>>>>>

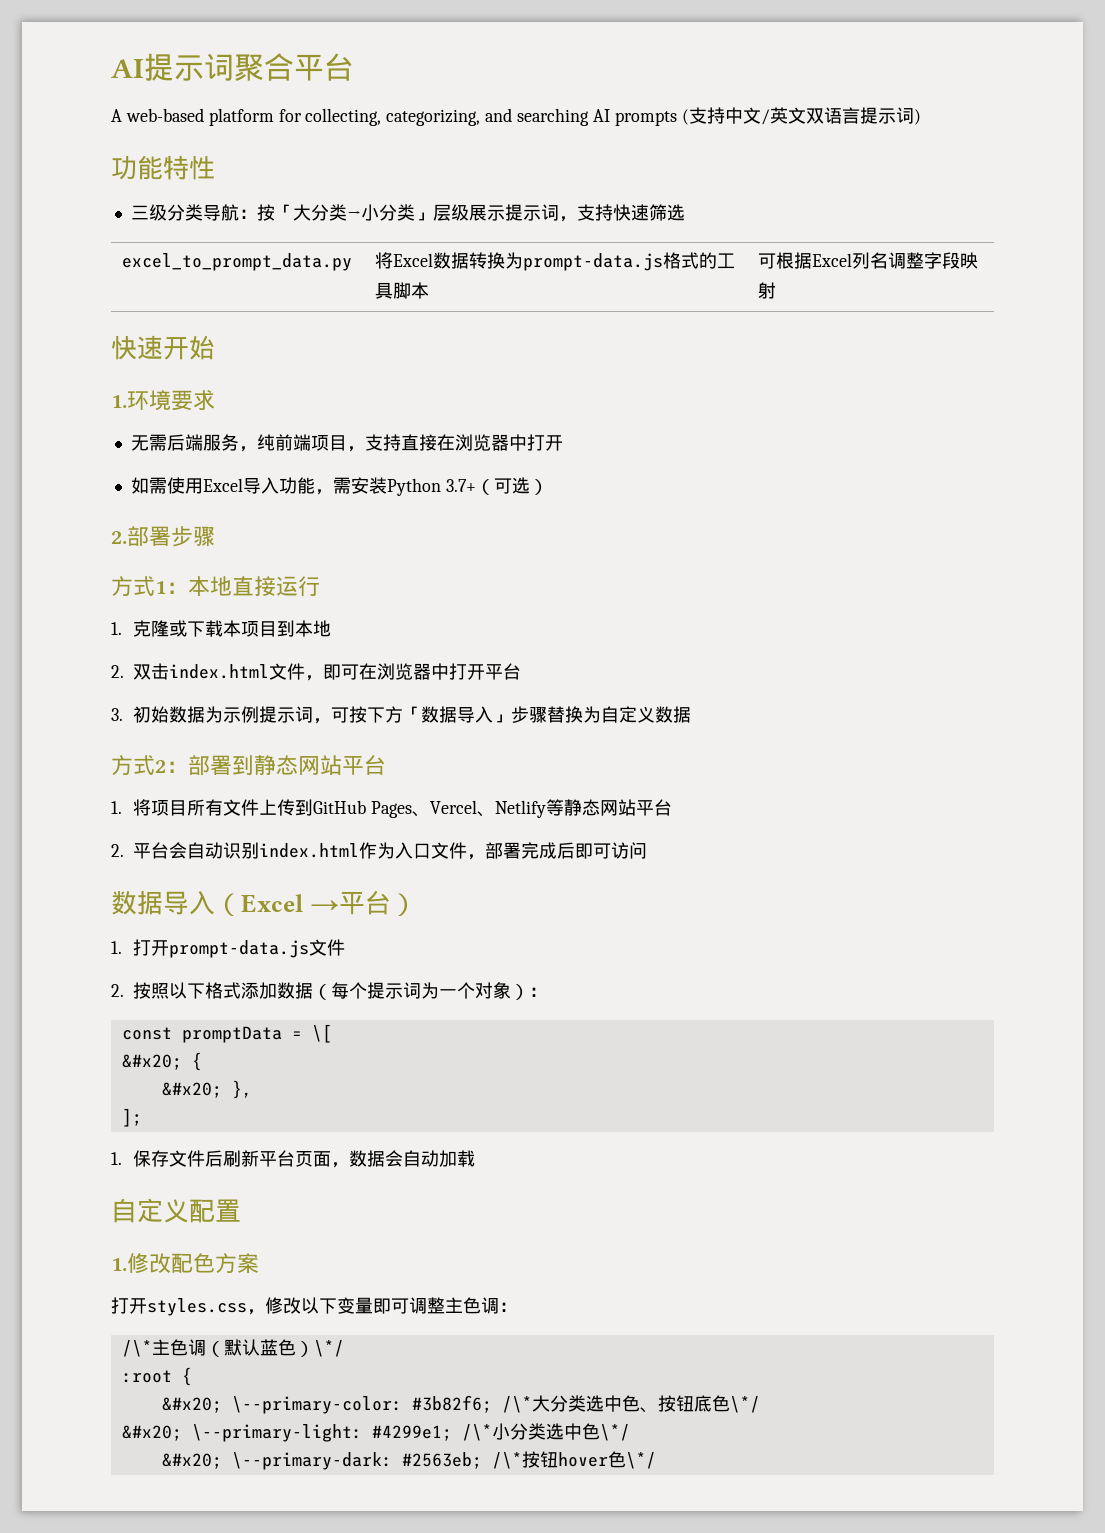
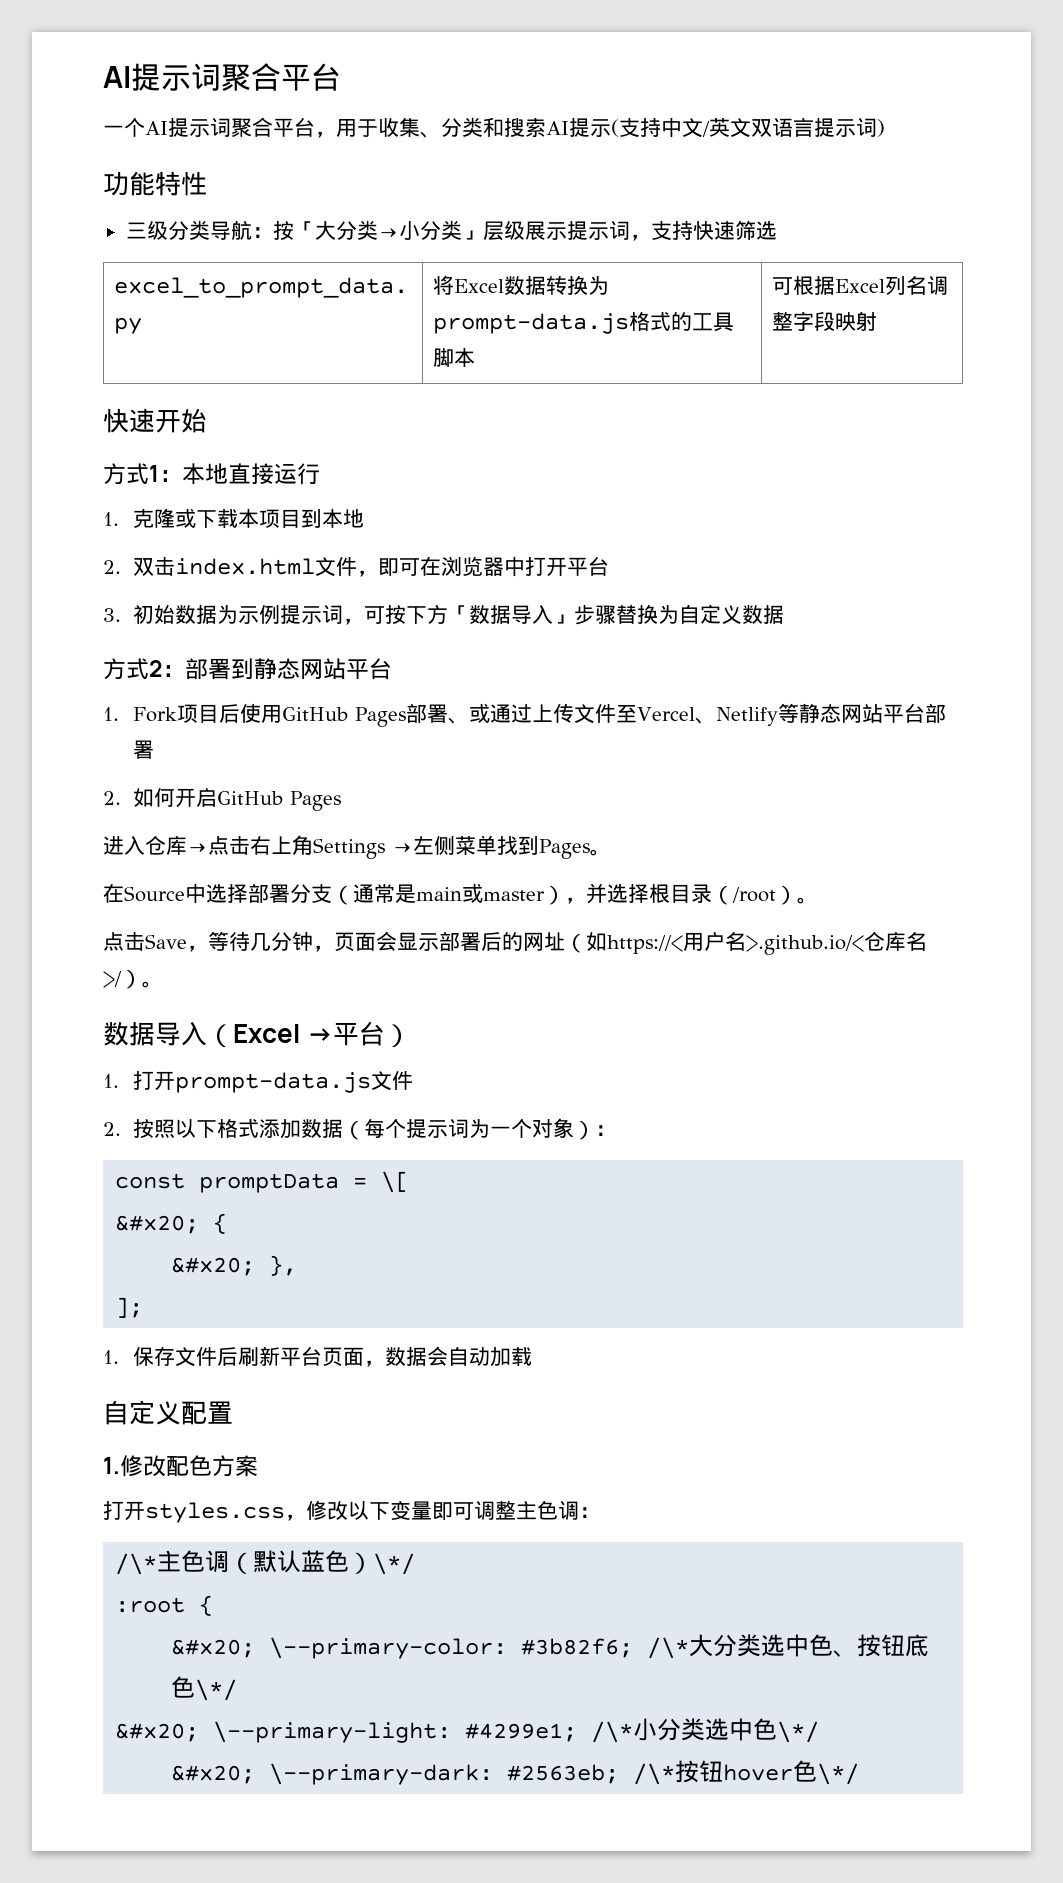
- A web-based platform for collecting, categorizing, and searching AI prompts (支持中文/英文双语言提示词)
+ 一个AI提示词聚合平台，用于收集、分类和搜索AI提示(支持中文/英文双语言提示词)
- 1.环境要求
- 无需后端服务，纯前端项目，支持直接在浏览器中打开
- 如需使用Excel导入功能，需安装Python 3.7+（可选）
- 2.部署步骤
- 1.将项目所有文件上传到GitHub Pages、Vercel、Netlify等静态网站平台
- 2.平台会自动识别index.html作为入口文件，部署完成后即可访问
+ 1. Fork项目后使用GitHub Pages部署、或通过上传文件至Vercel、Netlify等静态网站平台部署
+ 2.如何开启GitHub Pages
+ 进入仓库→点击右上角Settings →左侧菜单找到Pages。
+ 在Source中选择部署分支（通常是main或master），并选择根目录（/root）。
+ 点击Save，等待几分钟，页面会显示部署后的网址（如https://<用户名>.github.io/<仓库名>/）。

<<<<<

- _EXERCISE_
Search the data above for the word "英文双语言提示词" and say how many lines contain it, giving only that number.

- _YOUR RESPONSE_
2